As the gatekeeper of data from every sale and every checkout, your billing system can close the loop on abandoned checkouts by tracking them, recording email addresses, and allowing you to set up conversations with potential customers at the click of a button.
Now, I’m not saying every conversation you have with someone who has abandoned a checkout will turn hesitation into revenue. But some might. In every case, an automated email to follow up with them can go a long way towards improving user experience (at least) and making that sale (at most).
For example, check out how NinjaOutreach boosted their free trial sign-ups by following up with abandoners over email.
As Janet Choi writes, ‘sales don’t happen in an instant’ and there is much to learn to from the simple cart abandonment email.
Engage with trial users and push them towards paid plans
Email marketing is a powerful tool that you can leverage to push trial-to-paid customer conversions.
This spells opportunity, as Sadhana Balaji says, ‘Opportunity to have meaningful conversations. Opportunity to offer personalized product recommendations and/or support. Opportunity to build and strengthen relationships.’
Your billing system can segment and automate transactional emails, of course, but the hidden advantage of using it to drive this kind of communication is tying any resulting actions back to subscriptions and reports (in the same way that it does coupons).
Kickstart your transactional email campaign by using your billing system to
- Automate a welcome email on sign-up. Research suggests that you have a ‘window of 90 minutes [after trial sign-up] before a lead goes cold’
- Extend the trial for users that are engaged but reluctant to sign-up, and nurture them a bit more in the process.
- Make sure that technical difficulties don’t result in failed payments and involuntary churn with pre-dunning.
Use billing information to make your acquisition funnel healthier
“There is a basic ratio for your business that’s absolutely critical that you understand: LTV/CAC”, Patrick Campbell writes. “If this ratio is greater than 1, you’re making money, if it’s not, you’re losing money on each new customer.”

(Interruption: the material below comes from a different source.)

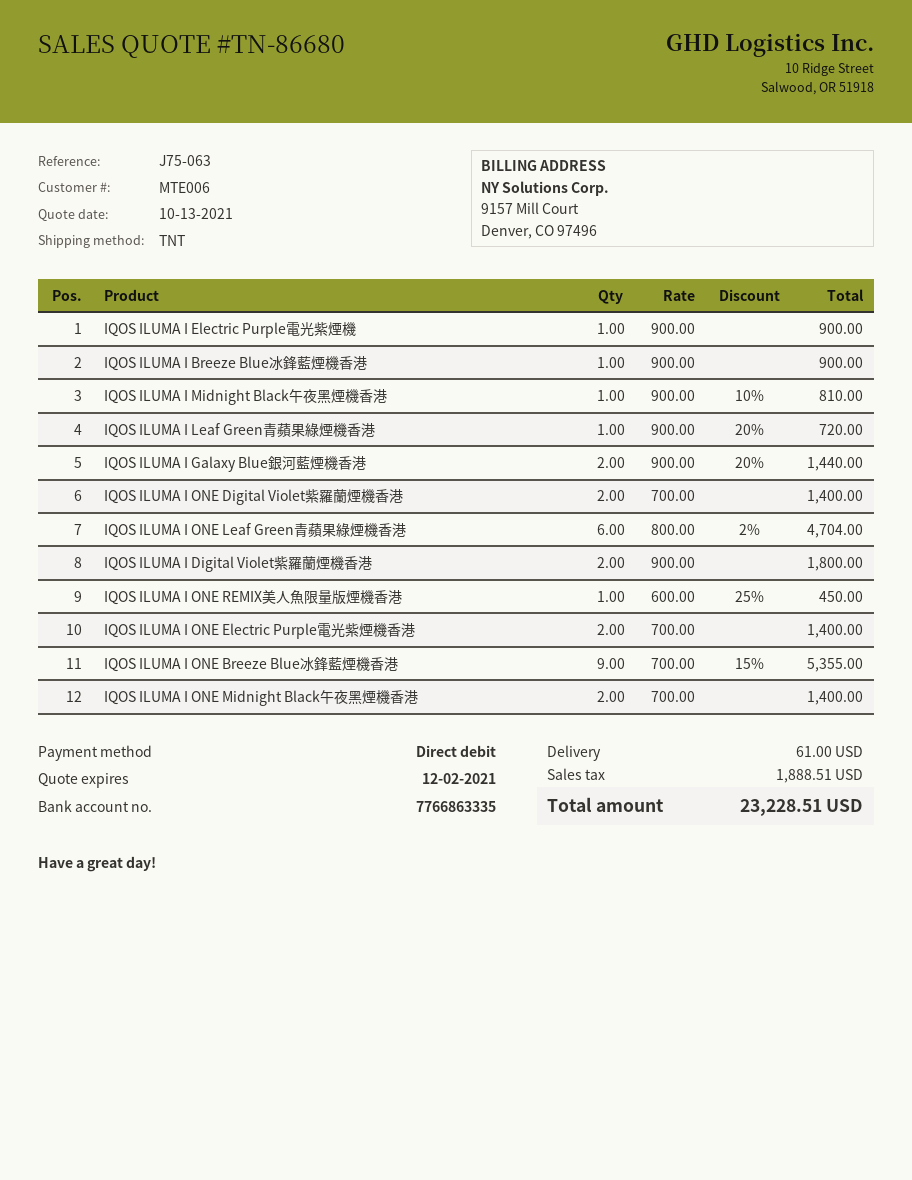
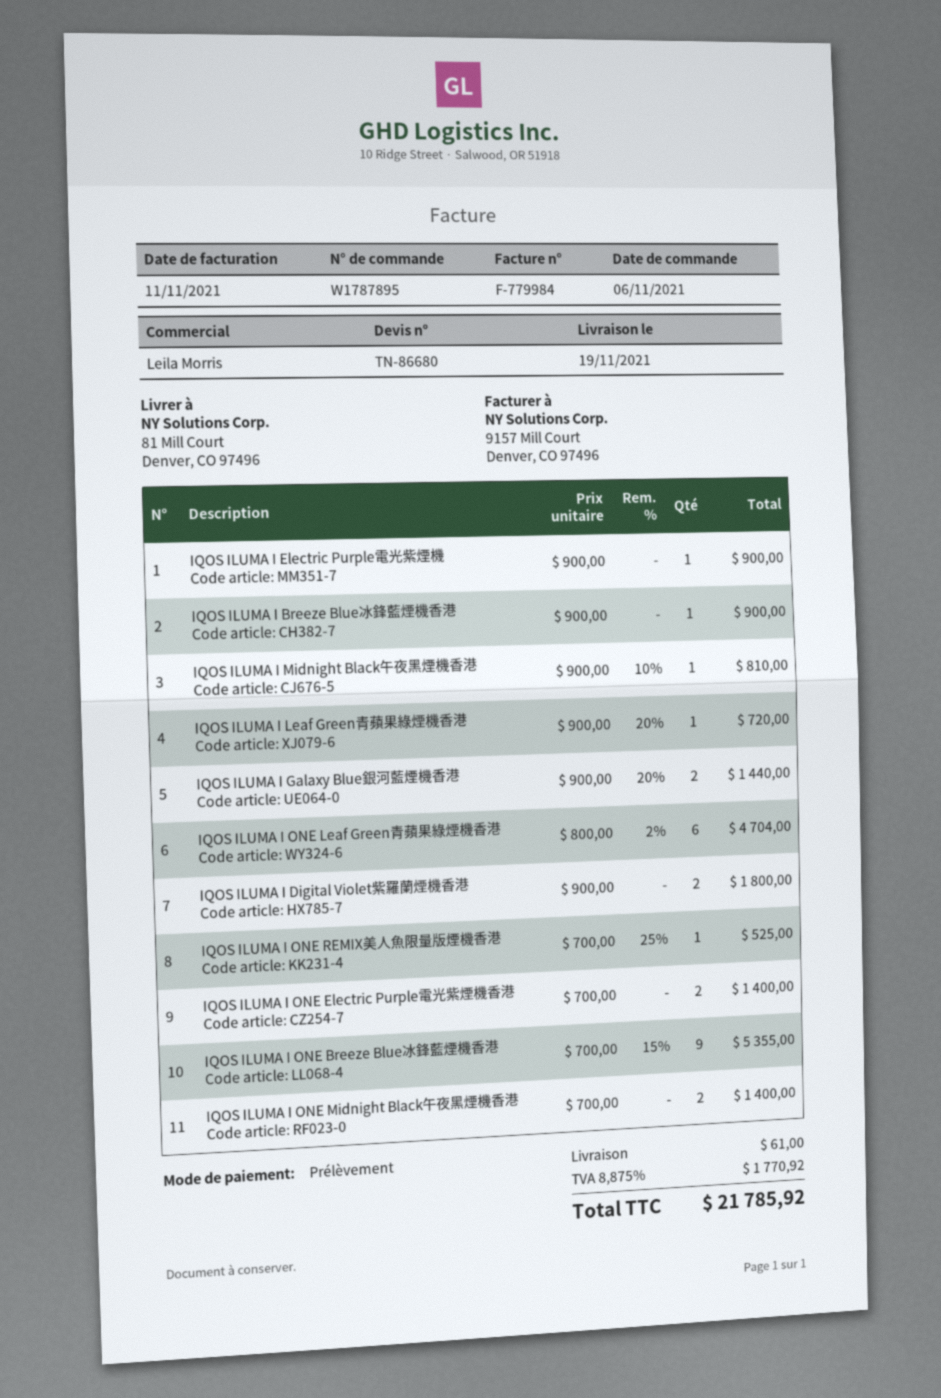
IQOS ILUMA I ONE Digital Violet紫羅蘭煙機香港: 2 x 700.00 = 1400.00 -> none
IQOS ILUMA I ONE REMIX美人魚限量版煙機香港: 1 x 600.00 - 25% = 450.00 -> 1 x 700.00 - 25% = 525.00
tax: 1888.51 -> 1770.92
total: 23228.51 -> 21785.92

He succinctly illustrates in his blog:
The question of where to turn for these reports is a big one for growing SaaS companies. Writing code for reports is insight driven, not process driven. This means that writing code for accurate reports requires a healthy knowledge of SaaS, a detailed knowledge of the business and its use cases, and an insight into the right formulas to implement for a particular business model might be (that’s right, there are many).
Using your billing system to drive accurate reporting makes sense for two reasons:
- You are accuracy assured: Processing and recording every sale and change to every subscription, your billing system is the sentinel of all the data that’s flowing into your reports. Integrating with a third party reporting tool means converting data to the format it uses before pushing it across. The conversion can result in unexpected errors.One advantage of generating reports with your billing system is that this data will not need to be converted to a different format.
- Getting new reports is easy: A billing system’s built-in reporting modules are built on the insight of different companies and customer insights. This means that getting reports you’ve never used before are as easy as a click of a button.
Billing systems are evolving to address bigger problems than payments and invoicing in a growing SaaS company.
Today’s billing system is more than equipped for a complex problem like acquisition. You can use it to enable experiments that can directly result in better visitor-to-lead conversions, and better lead-to-customer conversions.
Recruiting a billing system for acquisition experiments has a clear upshot: closing the loop on experiments (like a coupon or an upsell email) by tying them back to subscriptions and reports.